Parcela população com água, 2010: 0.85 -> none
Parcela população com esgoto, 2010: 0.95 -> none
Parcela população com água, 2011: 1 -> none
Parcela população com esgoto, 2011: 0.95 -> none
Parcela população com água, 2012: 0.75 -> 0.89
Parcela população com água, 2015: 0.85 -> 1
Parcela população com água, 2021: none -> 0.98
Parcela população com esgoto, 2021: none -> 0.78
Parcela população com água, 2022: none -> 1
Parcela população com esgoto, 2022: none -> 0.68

——

• _WHAT YOU HAVE TO DO_: Using the listing above, transcribe every entry exactly.

• _ANSWER BELOW_:
Parcela população com água, 2010: 0.85 -> none
Parcela população com esgoto, 2010: 0.95 -> none
Parcela população com água, 2011: 1 -> none
Parcela população com esgoto, 2011: 0.95 -> none
Parcela população com água, 2012: 0.75 -> 0.89
Parcela população com água, 2015: 0.85 -> 1
Parcela população com água, 2021: none -> 0.98
Parcela população com esgoto, 2021: none -> 0.78
Parcela população com água, 2022: none -> 1
Parcela população com esgoto, 2022: none -> 0.68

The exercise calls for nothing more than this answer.